A scoping review in BMJ Sexual & Reproductive Health explains that abortion stigma “shapes the environment in which abortion is delivered and received and can have important implications for quality in abortion care.”
For patients, stigma often means silence. People avoid seeking help and make decisions driven by shame or fear of judgment. Providers, too, face social isolation, harassment, and emotional exhaustion.
If we treat stigma as just social discomfort, we risk ignoring the real harms it inflicts on both patients and providers alike.
Myth 12: Abortion Experiences Are the Same for Everyone
The belief that everyone’s abortion experience is the same ignores how race, class, and geography intersect to shape abortion journeys—and it costs lives.
People of color, especially Black and Latinx individuals, face unintended pregnancy rates far higher than their white counterparts. That’s 70% for Black women versus 42% for white women, and 57% for Latinas.
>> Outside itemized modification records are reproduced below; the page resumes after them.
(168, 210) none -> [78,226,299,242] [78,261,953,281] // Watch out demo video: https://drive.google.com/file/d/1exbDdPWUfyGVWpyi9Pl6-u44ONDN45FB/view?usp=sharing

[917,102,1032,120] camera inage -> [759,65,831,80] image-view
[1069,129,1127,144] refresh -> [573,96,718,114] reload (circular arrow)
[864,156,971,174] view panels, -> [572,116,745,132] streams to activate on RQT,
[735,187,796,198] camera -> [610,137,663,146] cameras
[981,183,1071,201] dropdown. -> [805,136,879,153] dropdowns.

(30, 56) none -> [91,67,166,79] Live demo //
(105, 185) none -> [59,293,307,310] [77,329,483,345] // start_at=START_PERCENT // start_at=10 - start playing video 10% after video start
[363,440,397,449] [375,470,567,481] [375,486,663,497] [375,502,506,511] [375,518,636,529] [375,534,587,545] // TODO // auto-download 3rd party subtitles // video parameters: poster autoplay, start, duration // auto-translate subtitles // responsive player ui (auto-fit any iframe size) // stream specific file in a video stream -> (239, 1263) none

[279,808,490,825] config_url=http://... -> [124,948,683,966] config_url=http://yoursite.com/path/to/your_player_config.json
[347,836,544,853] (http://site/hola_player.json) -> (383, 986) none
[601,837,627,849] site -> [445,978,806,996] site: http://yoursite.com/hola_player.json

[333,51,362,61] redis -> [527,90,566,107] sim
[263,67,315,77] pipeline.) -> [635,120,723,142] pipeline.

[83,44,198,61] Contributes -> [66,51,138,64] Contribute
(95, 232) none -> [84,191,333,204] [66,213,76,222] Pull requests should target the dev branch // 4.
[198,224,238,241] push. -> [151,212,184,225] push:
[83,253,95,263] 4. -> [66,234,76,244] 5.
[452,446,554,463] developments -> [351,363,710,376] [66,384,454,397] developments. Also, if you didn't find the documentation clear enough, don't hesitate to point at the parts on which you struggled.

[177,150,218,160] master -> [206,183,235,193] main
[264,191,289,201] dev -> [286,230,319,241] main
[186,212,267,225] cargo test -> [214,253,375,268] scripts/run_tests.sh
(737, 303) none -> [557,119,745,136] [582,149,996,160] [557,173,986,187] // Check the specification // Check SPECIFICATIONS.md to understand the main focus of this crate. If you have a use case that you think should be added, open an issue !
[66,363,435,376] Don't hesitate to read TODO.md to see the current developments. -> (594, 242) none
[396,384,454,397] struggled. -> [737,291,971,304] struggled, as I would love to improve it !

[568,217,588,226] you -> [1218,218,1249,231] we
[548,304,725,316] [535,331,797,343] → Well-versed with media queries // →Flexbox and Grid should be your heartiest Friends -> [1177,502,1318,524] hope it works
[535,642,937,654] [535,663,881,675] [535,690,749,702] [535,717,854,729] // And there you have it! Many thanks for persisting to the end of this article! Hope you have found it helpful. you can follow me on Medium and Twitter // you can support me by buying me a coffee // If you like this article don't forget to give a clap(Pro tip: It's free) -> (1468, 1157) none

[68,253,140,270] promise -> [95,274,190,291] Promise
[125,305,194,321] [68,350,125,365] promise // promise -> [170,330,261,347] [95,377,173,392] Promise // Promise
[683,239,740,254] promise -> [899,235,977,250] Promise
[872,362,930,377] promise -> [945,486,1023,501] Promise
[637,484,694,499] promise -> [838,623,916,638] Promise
That’s not because they’re irresponsible. It’s because barriers like limited access to contraception, quality healthcare, and financial resources are stacked against them.
And the fallout is worse post-Dobbs. States with the strictest abortion bans often have larger populations of Black residents and fewer providers, further restricting access for communities already marginalized. Over half of U.S. Black women live under abortion restrictions, increasing both their economic instability and risk of harm.
Legal rights mean nothing if we don’t dismantle structural barriers like racism, poverty, and geography.
Why Addressing These Myths Matters
Each of these myths perpetuates misunderstanding, stigma, and injustice around abortion. As a physician and a believer committed to social justice and compassionate healthcare, I see how harmful narratives discourage patients and healthcare providers alike.
We owe it to ourselves, our patients, and our communities to challenge misinformation. Let’s replace myths with truth and stigma with compassion.